CatBoost is a library for random forest. This paper describes the key feature behind it.

Sec 2

Symbols and key concepts are provided.

Dataset $D={(x_i, y_i)}_{i=1,\dots,n}$ with $x_i = (x^i_1,\dots,x^i_m)$ a vector of $m$ features and $y_i\in\mathbb{R}$ a target value. Random forest is a model $F:\mathbb{R}^m\mapsto\mathbb{R}$ to minimize expected loss $\mathbb{E}L(y, F(x))$

Gradient boosting: Builds iteratively a sequence of approximations $F^t$ in greedy fashion

  • additive: $F^t = F^{t-1} + \alpha h^t$ with step size $\alpha$
  • $h^t:\mathbb{R}^m\mapsto\mathbb{R}$ is the base predictor chosen from a family of functions $H$, such that

    \[h^t = \arg\min_{h\in H}\mathbb{E}L(y,F^{t-1}(x)+h(x))\]
  • optimization using Newton’s method, in particular, least-square approximation
\[\begin{aligned} h^t &= \arg\min_{h\in H}\mathbb{E}(-g^t(x,y)-h(x))^2 \text{with}\quad g^t(x,y) &= \left.\frac{\partial L(y,s)}{\partial s}\right\vert_{s=F^{t-1}(x)} \end{aligned}\]

Sec 3

The problem of the gradient boosting tree is when we encountered categorical features.

Handling categorical features in a boosted tree is usually to use one-hot encoding. But if the feature has high cardinality, e.g., user ID, this would lead to an infeasibly large number of new features.

Other method: Group categories by the target statistics (TS)

  • TS = expected value of the target within that group of categories
  • LightGBM approach: categorical features become gradient statistics at each step of gradient boosting
    • providing information for the tree
    • high computation cost to calculate statistics for each categorical value at each step
    • high memory cost to store the categories of each node for each split
  • using TS as a new numerical feature is cost-efficient with minimal information loss

How to substitute category $x^i_k$ of sample $k$ with a numeric feature $\hat{x}^i_k$ of TS?
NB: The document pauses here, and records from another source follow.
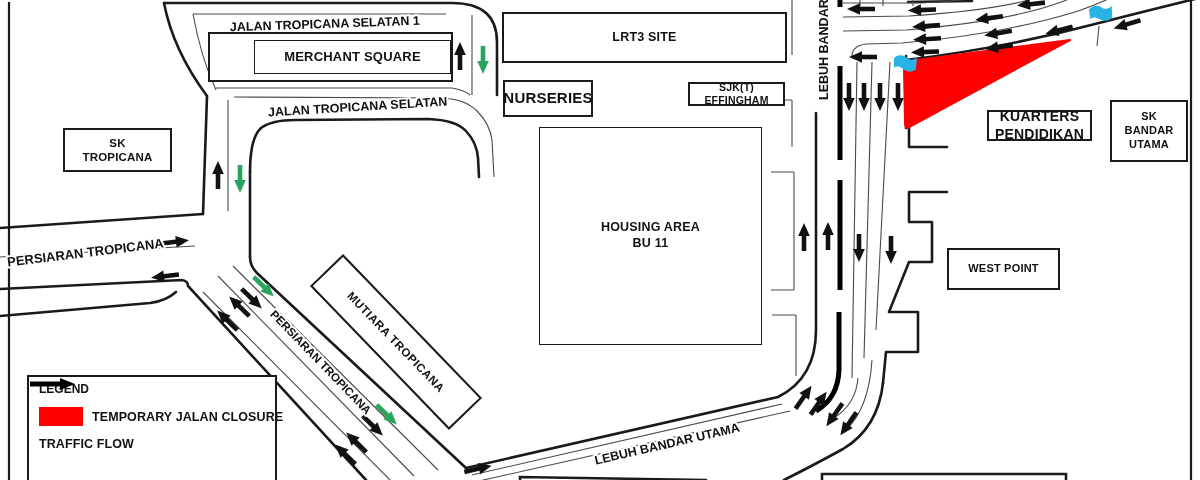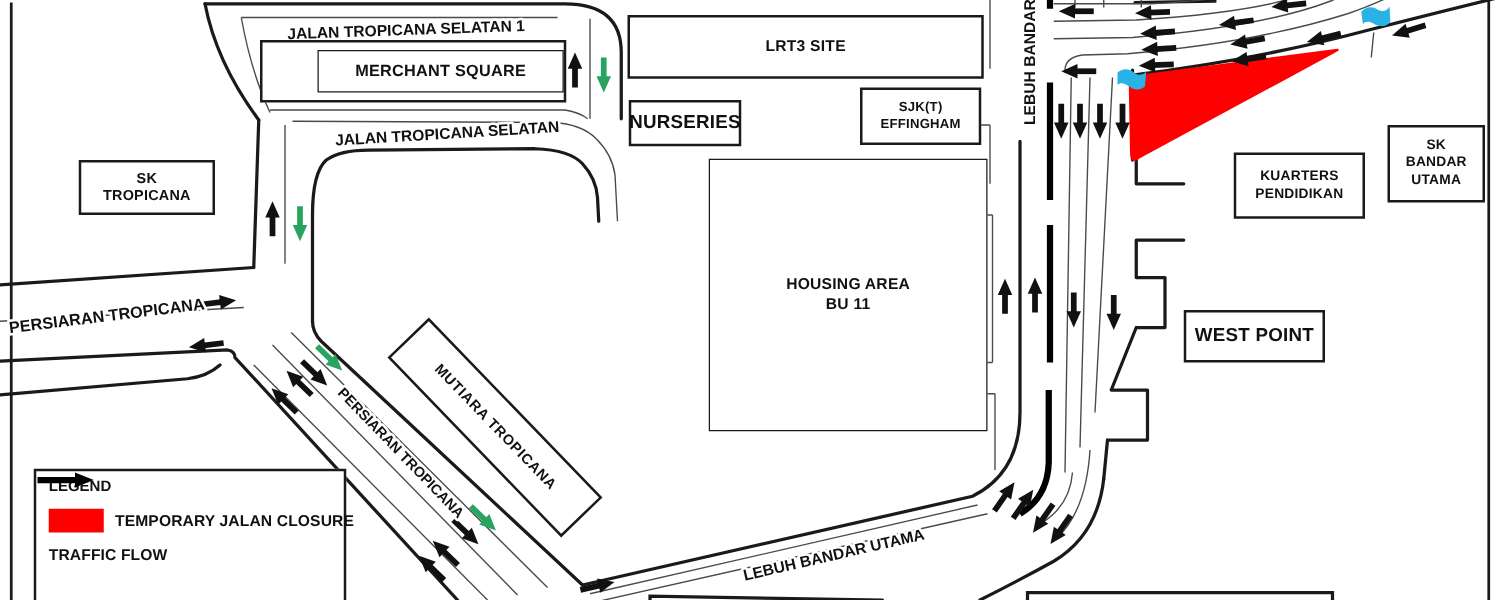--- a/index.html
+++ b/index.html
@@ -162,7 +162,7 @@
 
   <div class="placebox" style="left:503px;top:80px;width:90px;height:37px;font-size:15px;"><span>NURSERIES</span></div>
 
-  <div class="placebox" style="left:688px;top:70px;width:97px;height:46px;font-size:10.5px;"><span>SJK(T)
+  <div class="placebox" style="left:688px;top:82px;width:97px;height:24px;font-size:10.5px;"><span>SJK(T)
 EFFINGHAM</span></div>
 
   <div class="placebox" style="left:63px;top:128px;width:109px;height:44px;font-size:11.5px;"><span>SK

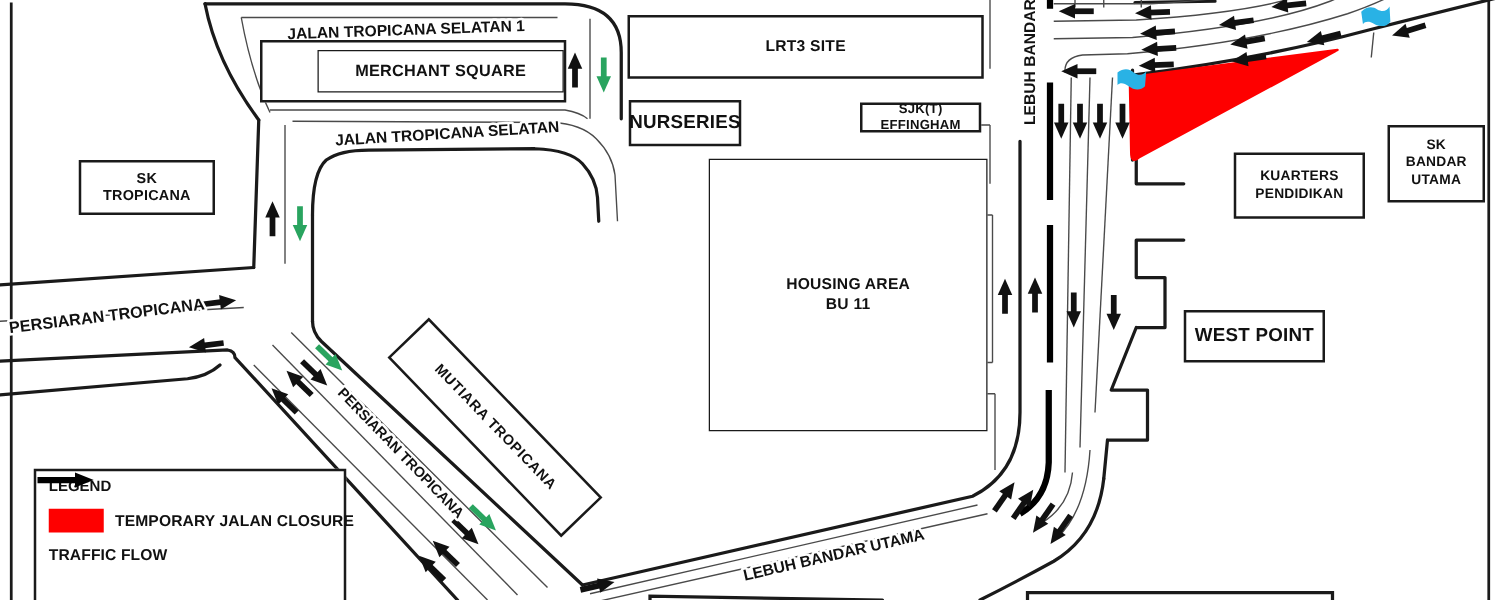--- a/index.html
+++ b/index.html
@@ -175,7 +175,7 @@
       <span>MUTIARA TROPICANA</span>
     </div>
 
-  <div class="placebox" style="left:987px;top:122px;width:105px;height:53px;font-size:11px;"><span>KUARTERS
+  <div class="placebox" style="left:987px;top:110px;width:105px;height:31px;font-size:14px;"><span>KUARTERS
 PENDIDIKAN</span></div>
 
   <div class="placebox" style="left:1110px;top:100px;width:78px;height:62px;font-size:11px;"><span>SK

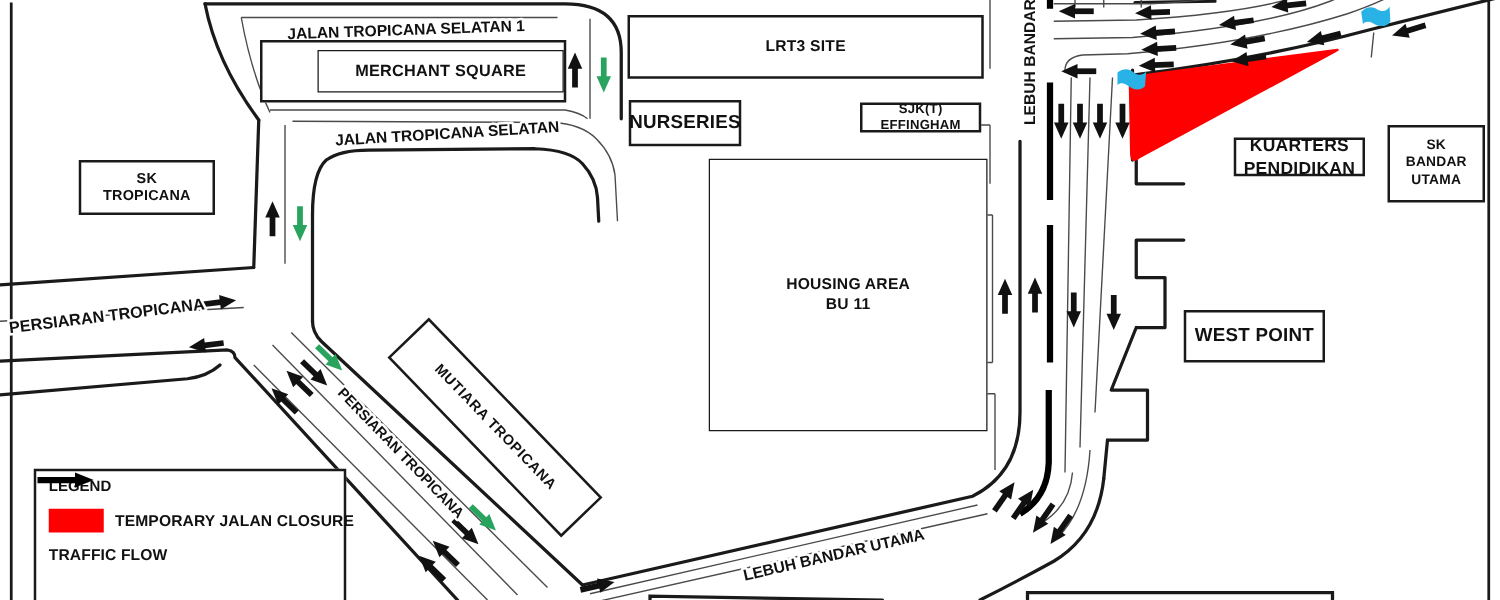--- a/index.html
+++ b/index.html
@@ -168,7 +168,7 @@
   <div class="placebox" style="left:63px;top:128px;width:109px;height:44px;font-size:11.5px;"><span>SK
 TROPICANA</span></div>
 
-  <div class="placebox" style="left:539px;top:127px;width:223px;height:218px;font-size:12.5px;border-width:1.8px;margin-left:28px;"><span>HOUSING AREA
+  <div class="placebox" style="left:539px;top:127px;width:223px;height:218px;font-size:12.5px;border-width:1.8px;"><span>HOUSING AREA
 BU 11</span></div>
 
   <div class="mutiara">

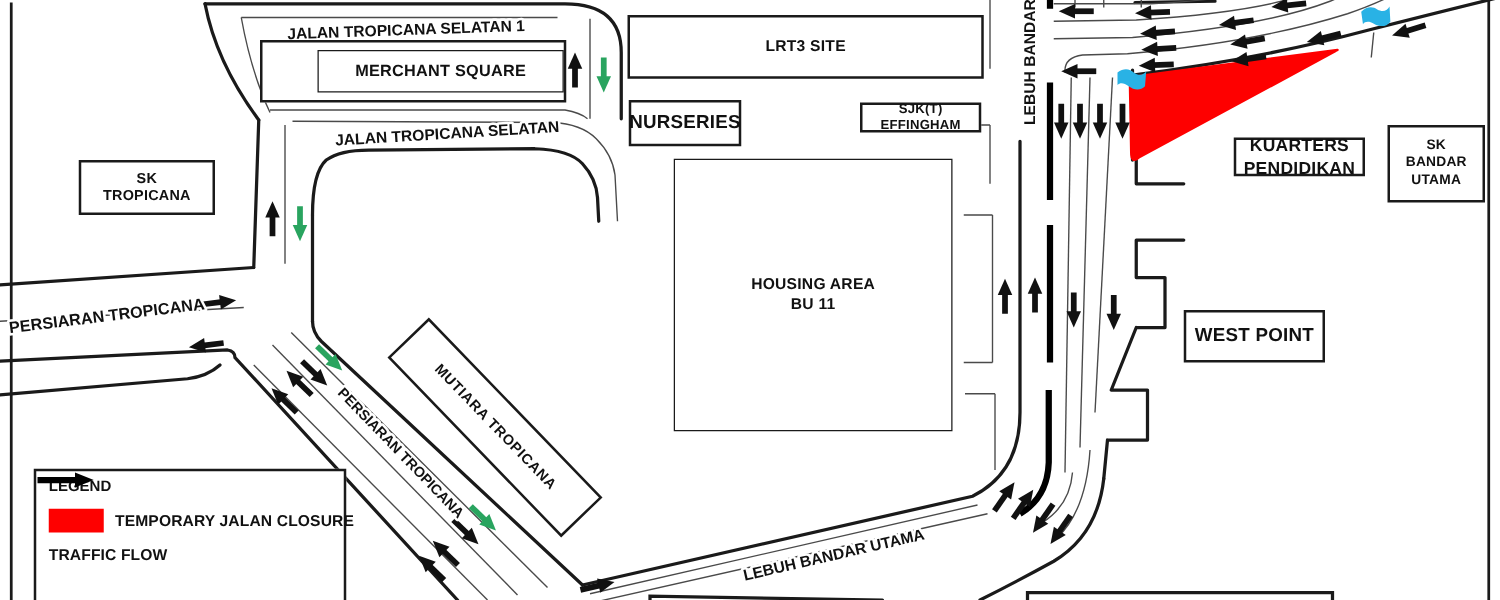--- a/index.html
+++ b/index.html
@@ -182,7 +182,7 @@
 BANDAR
 UTAMA</span></div>
 
-  <div class="placebox" style="left:947px;top:248px;width:113px;height:42px;font-size:15px;"><span>WEST POINT</span></div>
+  <div class="placebox" style="left:947px;top:248px;width:113px;height:42px;font-size:11px;"><span>WEST POINT</span></div>
 
   <div class="legend">
     <div class="title">LEGEND</div>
  • make $\hat{x}^i_k = \mathbb{E}[y\mid x^i = x^i_k]$, i.e., the expectation of target of the same category over the entire population
  • Greedy approach to estimate $\mathbb{E}[y\mid x^i = x^i_k]$ on low-frequency categories:

    \[\hat{x}^i_k = \frac{\sum_{j=1}^n \mathbb{1}[x^i_j=x^i_k]y_j + ap}{\sum_{j=1}^n \mathbb{1}[x^i_j=x^i_k] + a}\]
    • $p$ the prior estimate, usually the average target value of the dataset
    • $a>0$ the smoothing parameter
    • subject to target leaking, i.e., there is a conditional shift from the desired expectation to the estimated expectation \(\mathbb{E}[\hat{x}^i\mid y=v] \ne \mathbb{E}[\hat{x}^i_k\mid y_k = v]\)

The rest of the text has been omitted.